Era un lugar para quienes podían permitírselo todo, menos compasión. Cada silla relucía con hilos dorados, y el personal se movía como sombras silenciosas.
Pero fue allí, en ese mundo de perfección, donde trabajó Safiya , una mujer con ojeras, pero con la cabeza en alto.
Safiya no nació en una familia adinerada. Creció en un hogar modesto a las afueras de Sharjah . Su padre falleció joven, su madre enfermó, y Safiya tuvo que hacerse cargo de su propio destino mucho antes de comprender lo que era la infancia.
Trabajar de camarera no era su sueño; era una cuestión de supervivencia. La única manera de ganar lo suficiente hasta que naciera su bebé.
Esa noche parecía como cualquier otra: ruidosa, tensa, con un sinfín de pedidos.

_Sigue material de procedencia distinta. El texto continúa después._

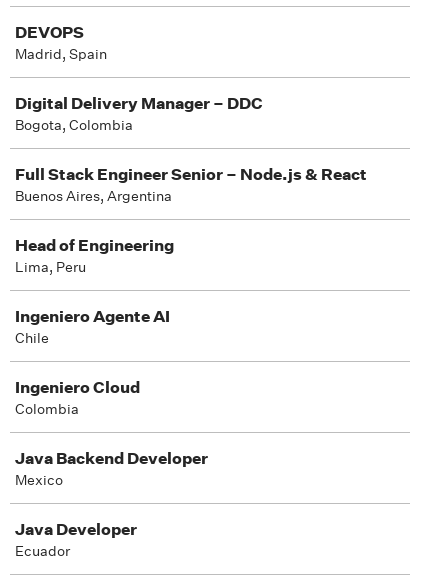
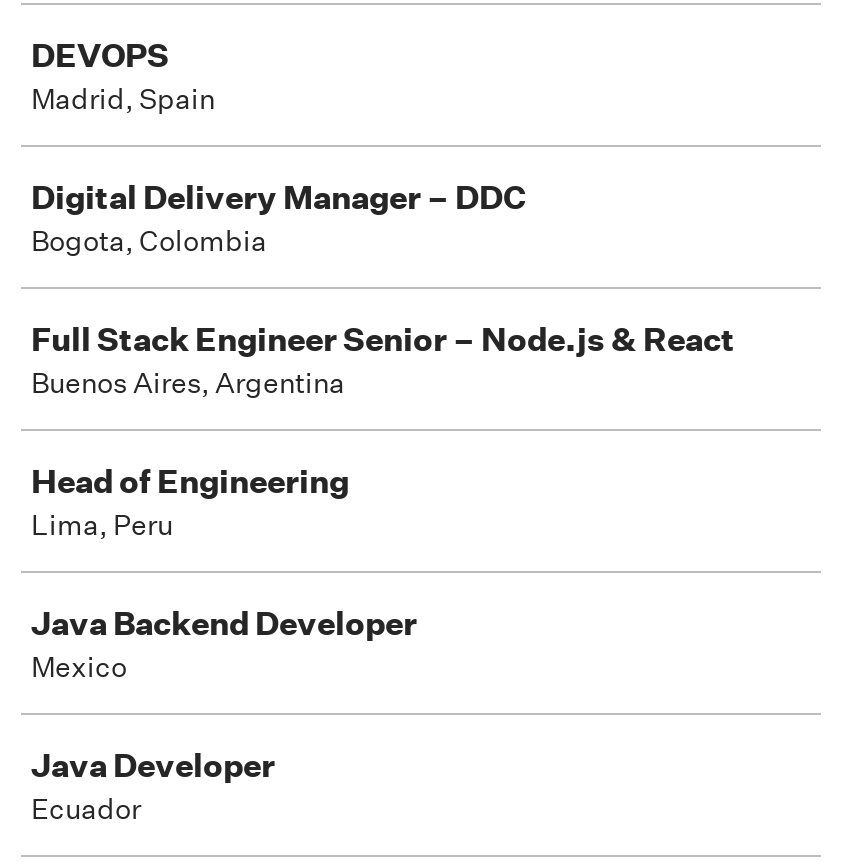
- Ingeniero Agente AI
- Chile
- Ingeniero Cloud
- Colombia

Pero de repente, el gerente corrió hacia ella y casi le arrebató la bandeja de las manos.
—Le han llamado a la mesa doce. Es Said al-Mahmoud . Quiere al mejor camarero.
Safiya se quedó paralizada. El nombre de Said era conocido por todos: rico, poderoso y cruel.
—Estoy embarazada —susurró—. ¿Quizás pueda ir otra persona?
—Preguntó por ti —dijo el gerente con firmeza—. No discutas. No podemos perderlo.
Cuando Safiya se acercó, sintió sus ojos sobre ella: fríos, desdeñosos, como si no fuera más que polvo en el aire.
“Pedí un camarero con experiencia, no una mujer a punto de dar a luz”, murmuró.